If they could only do trivial stuff computers would not have become a
multitrillion dollar industry that has revolutionized the modern world.   


That's like saying 'If soft drinks were just carbonated sugar water with
drugs in it, they wouldn't have become a  multibillion dollar industry...".
It's a fallacy and a misrepresentation of my comment. I didn't ever say that
computers can only 'do trivial stuff', only that their capacity to exceed
the constraints of their programming is trivial. Computers have capacities
that far exceed our own, but only in some respects and not others. They are
good at doing boring repetitive shit that we can't stand doing. Why are they
good at it? Because they are unbelievably stupid. They will compute Pi to
the last digit until they corrode just because someone accidentally pressed
the enter key. Dumb. Not sentient. No awareness. They don't care, they don't
feel, they don't understand...anything at all.

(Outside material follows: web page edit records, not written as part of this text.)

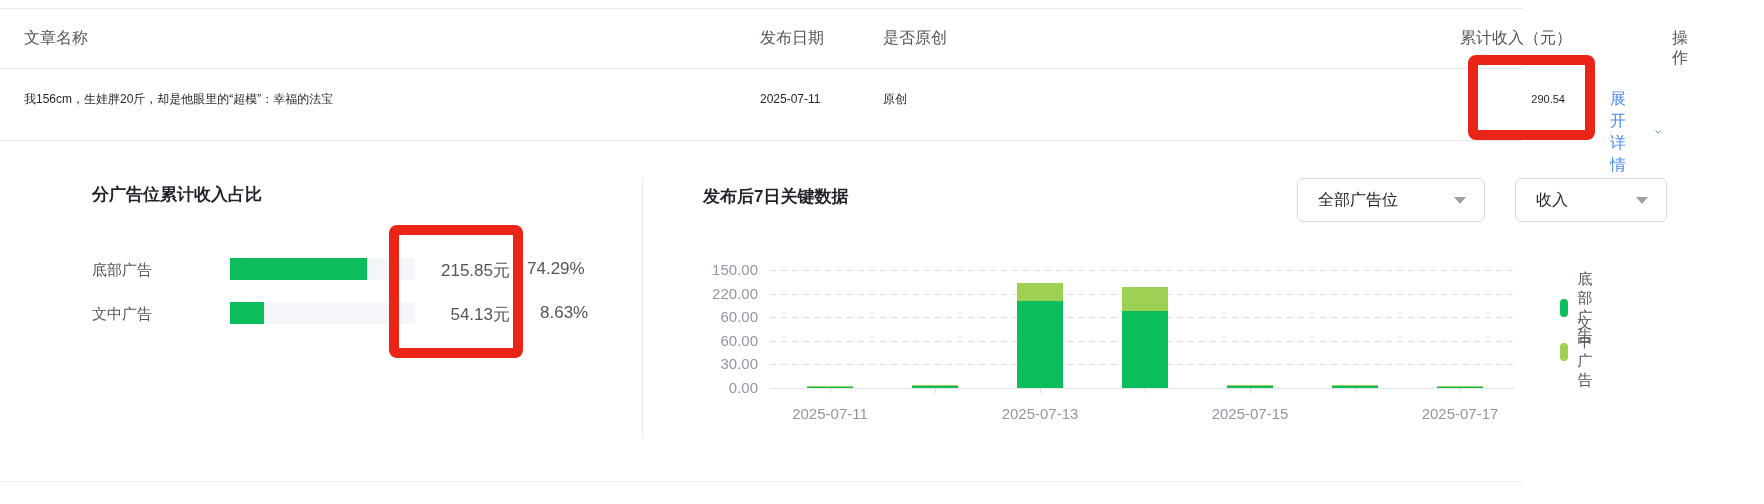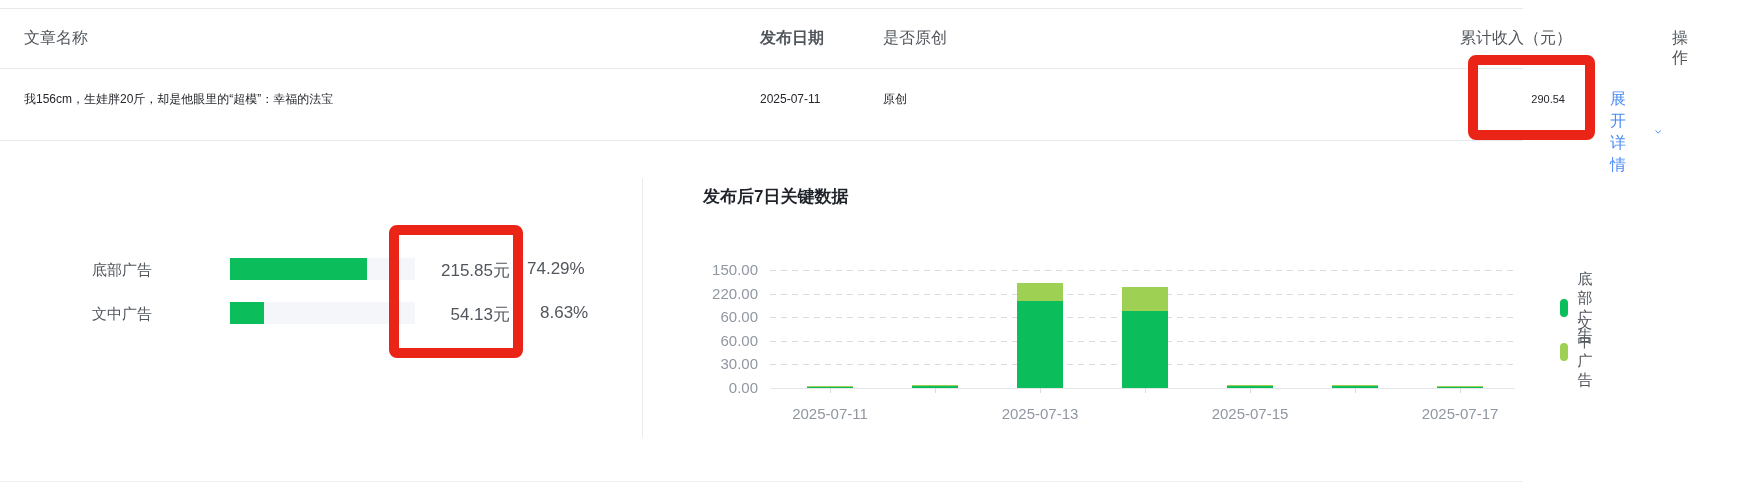--- a/index.html
+++ b/index.html
@@ -67,7 +67,7 @@
   <div class="hline" style="top:481px; background:#eceef0;"></div>
 
   <div class="th" style="left:24px; top:28px;">文章名称</div>
-  <div class="th" style="left:760px; top:28px;font-weight:bold;">发布日期</div>
+  <div class="th" style="left:760px; top:28px;">发布日期</div>
   <div class="th" style="left:883px; top:28px;">是否原创</div>
   <div class="th right" style="left:1372px; top:28px; width:200px;">累计收入（元）</div>
   <div class="th" style="left:1672px; top:28px;">操作</div>

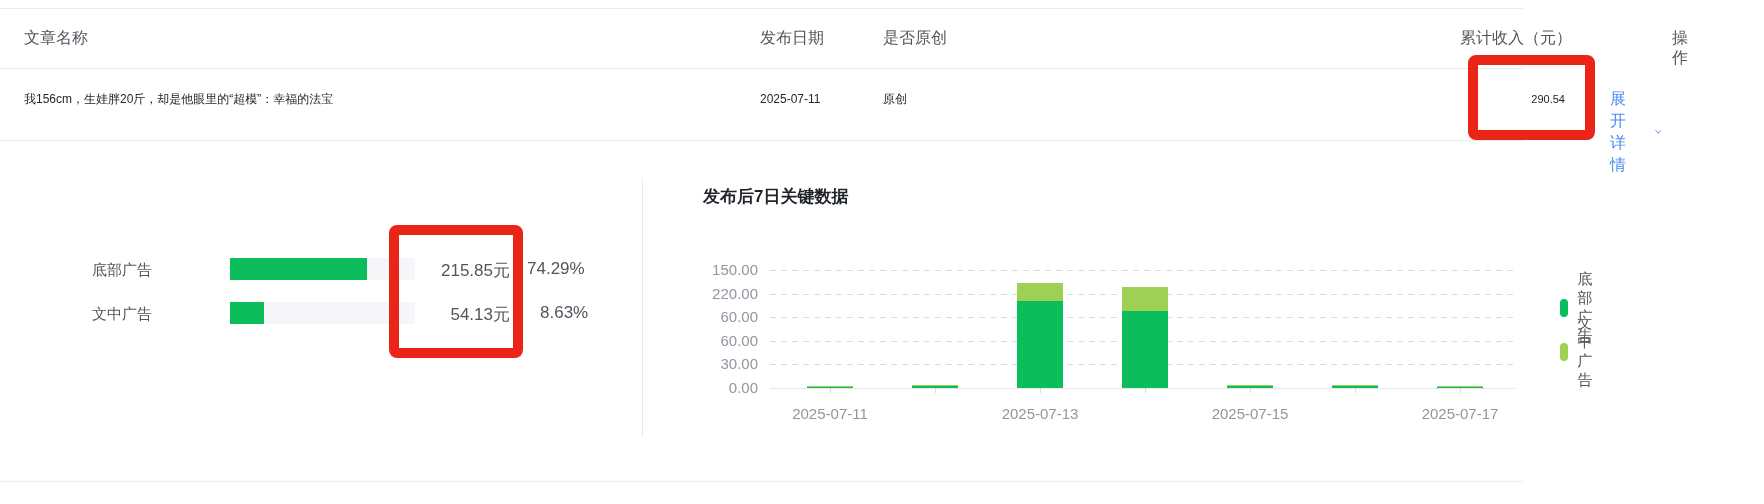--- a/index.html
+++ b/index.html
@@ -87,6 +87,7 @@
 
   <div class="red-box" style="left:1468px; top:55px; width:127px; height:85px;"></div>
 
+  <div class="panel-title" style="left:92px; top:183px;">分广告位累计收入占比</div>
 
   <div>
     <div class="bk-label" style="left:92px; top:261px;">底部广告</div>

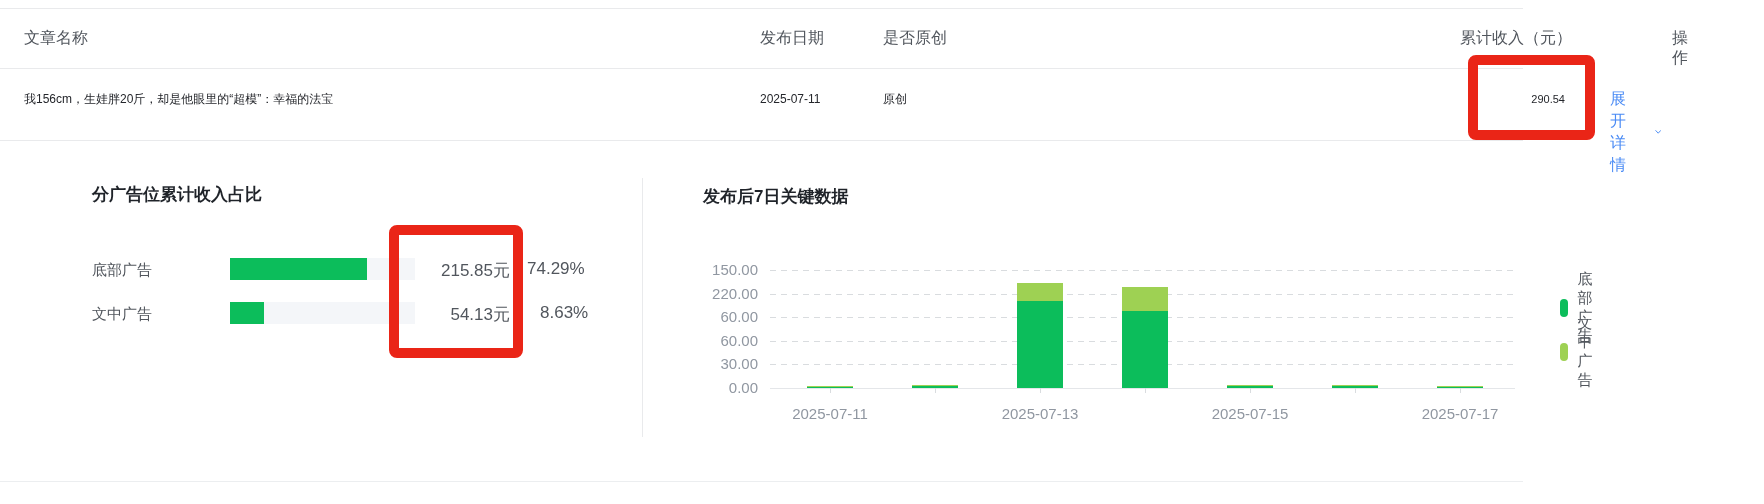--- a/index.html
+++ b/index.html
@@ -113,6 +113,10 @@
 
   <div class="panel-title" style="left:703px; top:185px;">发布后7日关键数据</div>
 
+  <div class="dropdown" style="left:1297px; top:178px; width:188px;">
+    <span class="dd-label">全部广告位</span>
+    <span class="caret"></span>
+  </div>
 
   <div id="plot">
       <div class="grid-line" style="left: 770px; width: 745px; top: 270px;"></div>

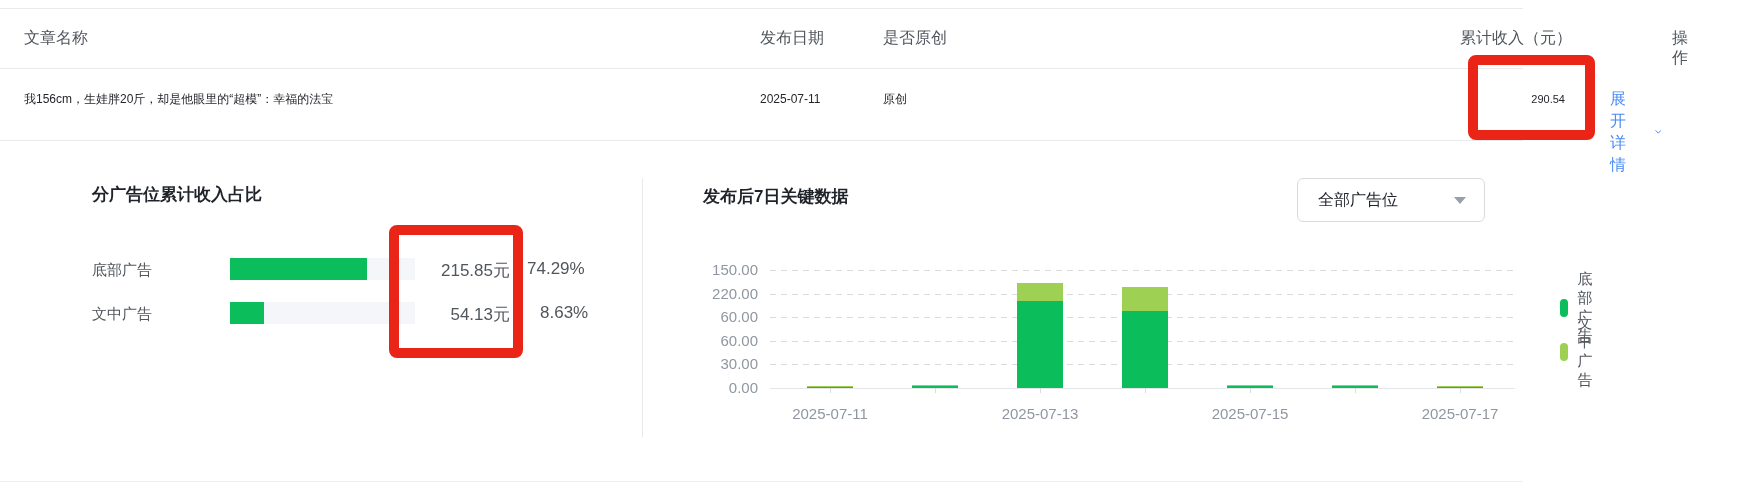--- a/index.html
+++ b/index.html
@@ -117,6 +117,10 @@
     <span class="dd-label">全部广告位</span>
     <span class="caret"></span>
   </div>
+  <div class="dropdown" style="left:1515px; top:178px; width:152px;">
+    <span class="dd-label">收入</span>
+    <span class="caret"></span>
+  </div>
 
   <div id="plot">
       <div class="grid-line" style="left: 770px; width: 745px; top: 270px;"></div>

Those are things that we are
(supposedly) good at.

 

>Conway's game of life can produce a new kind of glider, but it can't come
up with the invention of Elvis Presley, 


Not true. You can make a Turing Machine out of things other than a long
paper tape, you can make one out of the game of life by using the gliders to
send information; and if you started with the correct initial conditions you
could have a game of life Turing Machine instruct matter how to move so that
the matter was indistinguishable from the flesh and blood king of rock and
roll.  


You are missing my point entirely. It is no trick to make Elvis from a
machine which has the correct initial conditions to make Elvis. The point is
that no amount of GoL transitions strung together will ever become anything
other than what it is - recursively enumerated digits. There is nothing to
generate any qualities other than that in the machine or the program - any
patterns which we project on this data; 'gliders', 'cells', whatever, are
nothing but simulacra...the projections of our own psyche.
 

 

> We only use materials which are subject to absolute control by outside
intervention and behave in an absolutely automatic way to sustain those
introduced controls. Living organisms are very much the opposite of that


The opposite of  "automatic way" is random way.


That is your completely unsupported prejudice. The legal system of every
human group that has ever persisted on Earth would disagree. The opposite of
automatic, according to them, is voluntary or intentional. Welcome to planet
Earth, where there are things we like to call living organisms who are able
to do things 'on purpose' rather than randomly or unconsciously.